Start of Dataset entries

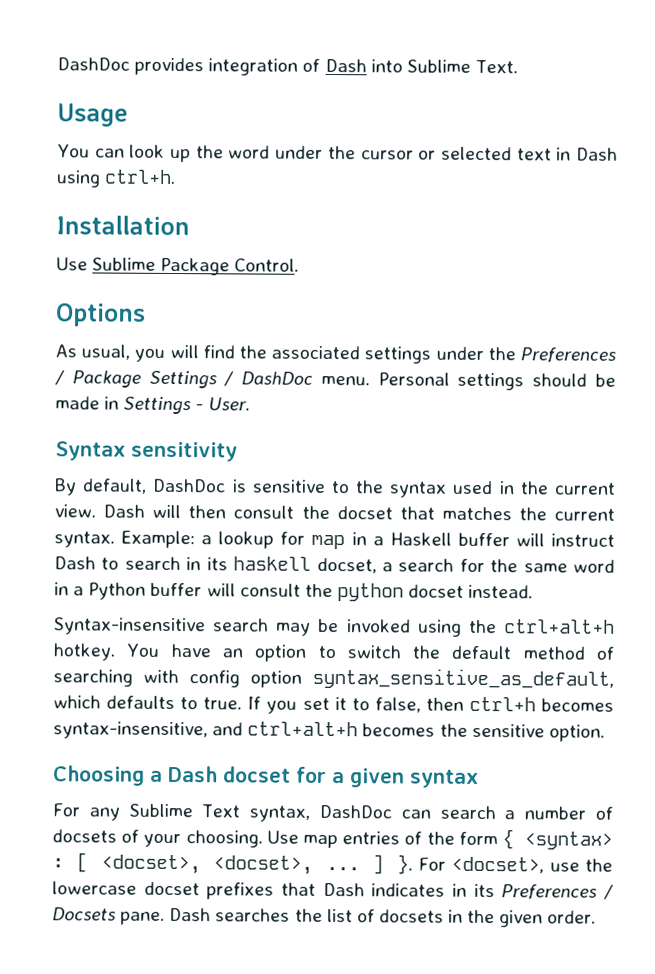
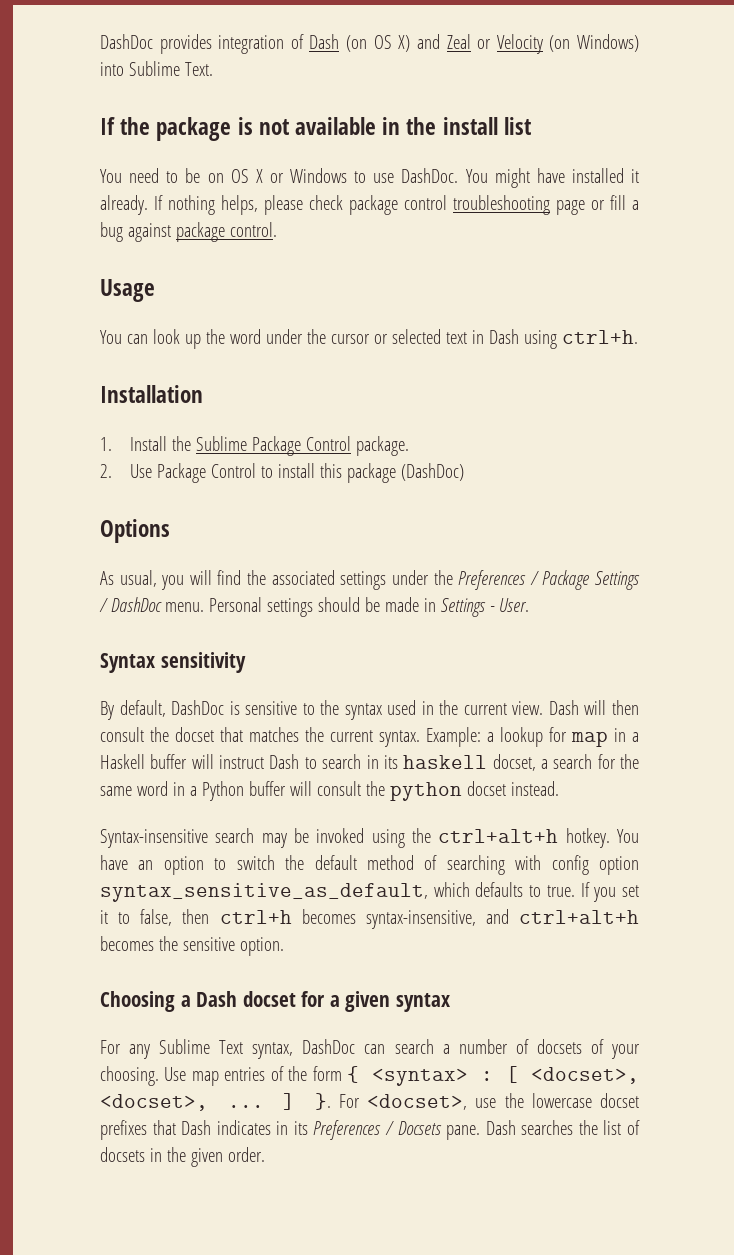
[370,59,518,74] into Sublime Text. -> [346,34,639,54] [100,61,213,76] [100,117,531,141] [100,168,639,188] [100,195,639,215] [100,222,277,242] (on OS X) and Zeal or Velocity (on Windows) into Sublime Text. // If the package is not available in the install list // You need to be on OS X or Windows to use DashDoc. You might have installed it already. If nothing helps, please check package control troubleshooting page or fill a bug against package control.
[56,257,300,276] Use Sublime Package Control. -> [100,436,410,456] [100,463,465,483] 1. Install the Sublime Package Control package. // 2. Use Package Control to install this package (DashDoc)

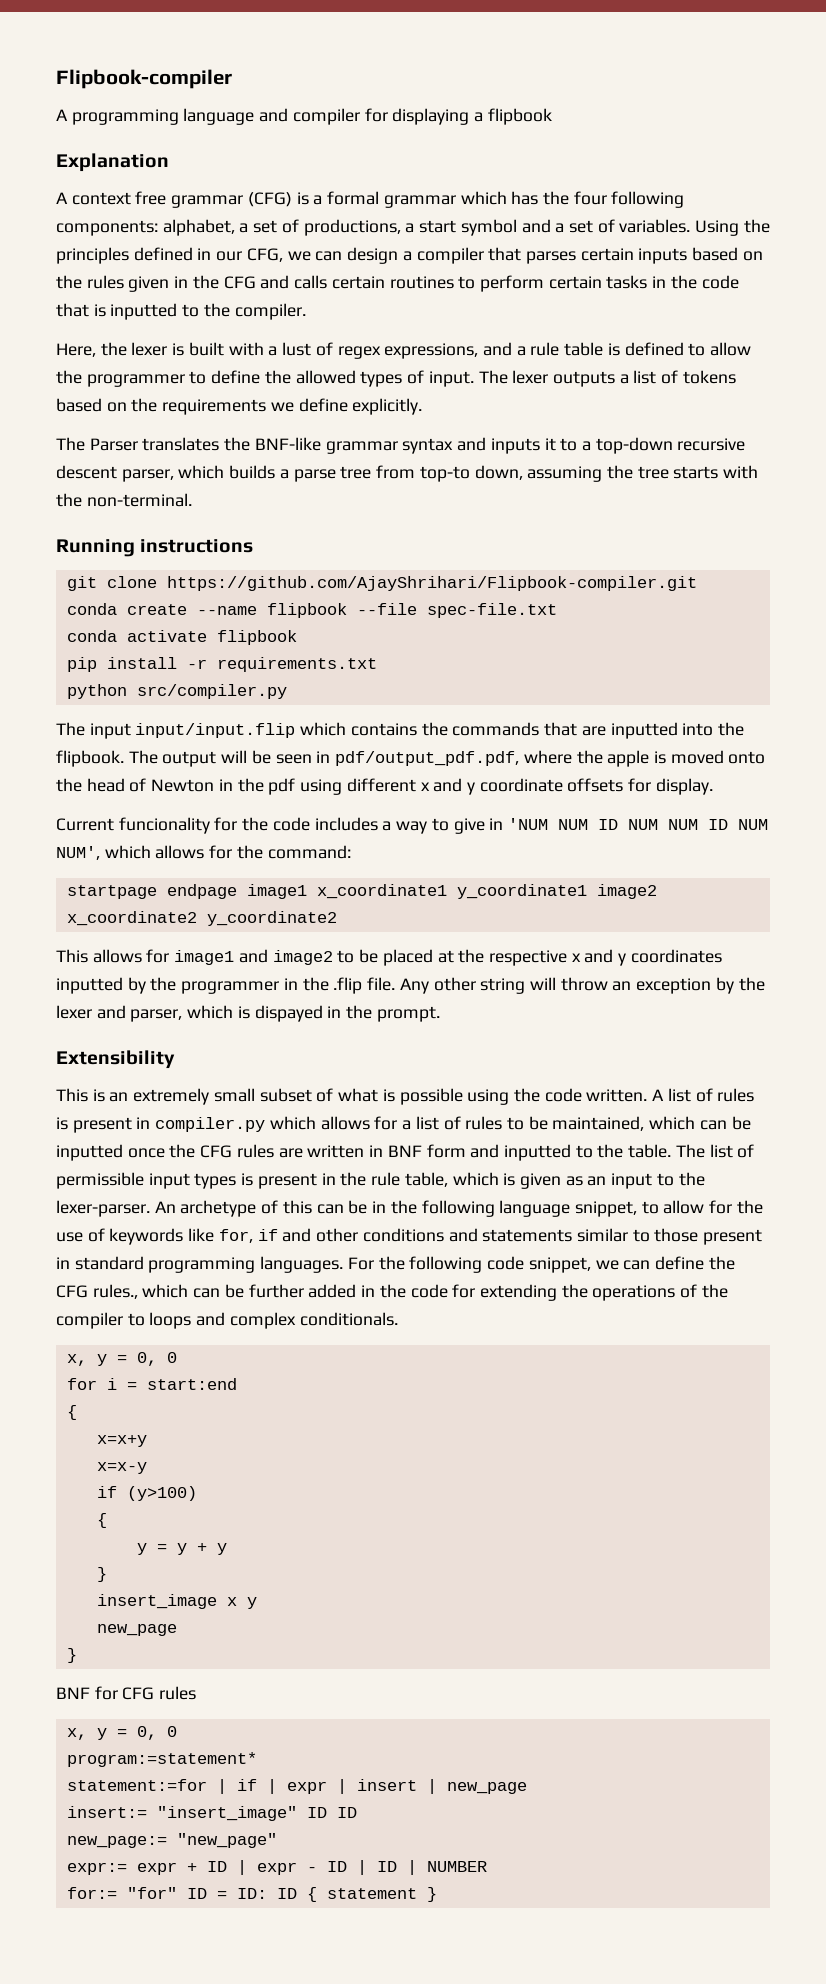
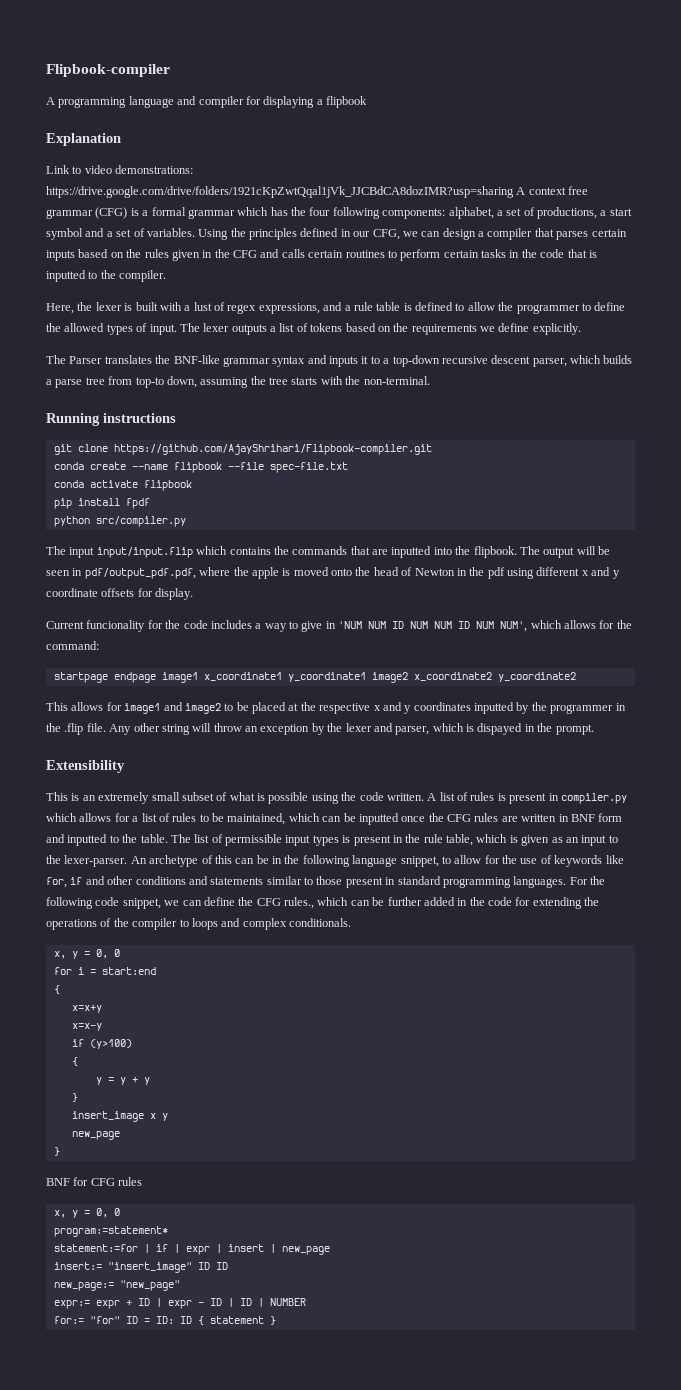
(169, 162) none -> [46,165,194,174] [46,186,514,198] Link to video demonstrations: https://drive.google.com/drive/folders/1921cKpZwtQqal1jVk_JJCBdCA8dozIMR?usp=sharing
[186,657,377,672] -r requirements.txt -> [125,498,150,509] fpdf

End of Dataset entries
Start of Dataset entries

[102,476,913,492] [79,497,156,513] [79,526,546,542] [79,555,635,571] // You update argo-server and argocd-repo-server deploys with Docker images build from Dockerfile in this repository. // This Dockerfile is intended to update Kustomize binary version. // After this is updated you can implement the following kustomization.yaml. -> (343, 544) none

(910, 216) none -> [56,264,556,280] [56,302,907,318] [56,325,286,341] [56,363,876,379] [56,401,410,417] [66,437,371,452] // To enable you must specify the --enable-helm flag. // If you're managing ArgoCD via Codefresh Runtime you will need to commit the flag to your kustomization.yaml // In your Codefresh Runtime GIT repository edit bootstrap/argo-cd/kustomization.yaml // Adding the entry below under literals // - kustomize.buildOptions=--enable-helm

End of Dataset entries
Start of Dataset entries

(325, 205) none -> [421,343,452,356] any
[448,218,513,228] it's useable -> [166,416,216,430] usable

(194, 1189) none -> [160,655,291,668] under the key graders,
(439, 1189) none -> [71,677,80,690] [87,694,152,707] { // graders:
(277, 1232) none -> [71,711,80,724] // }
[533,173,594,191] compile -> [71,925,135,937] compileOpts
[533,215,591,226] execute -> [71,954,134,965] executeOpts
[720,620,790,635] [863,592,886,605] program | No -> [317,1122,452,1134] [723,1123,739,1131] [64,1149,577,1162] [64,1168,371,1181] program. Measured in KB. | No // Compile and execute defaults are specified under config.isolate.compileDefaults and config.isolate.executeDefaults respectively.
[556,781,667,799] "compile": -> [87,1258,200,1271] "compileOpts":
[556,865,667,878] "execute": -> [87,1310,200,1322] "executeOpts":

End of Dataset entries

Go to the line with "(439, 1189) none" in the entries above and repeat every line from there through the line with "[533,215,591,226] execute ->", exactly and with no other text.

(439, 1189) none -> [71,677,80,690] [87,694,152,707] { // graders:
(277, 1232) none -> [71,711,80,724] // }
[533,173,594,191] compile -> [71,925,135,937] compileOpts
[533,215,591,226] execute -> [71,954,134,965] executeOpts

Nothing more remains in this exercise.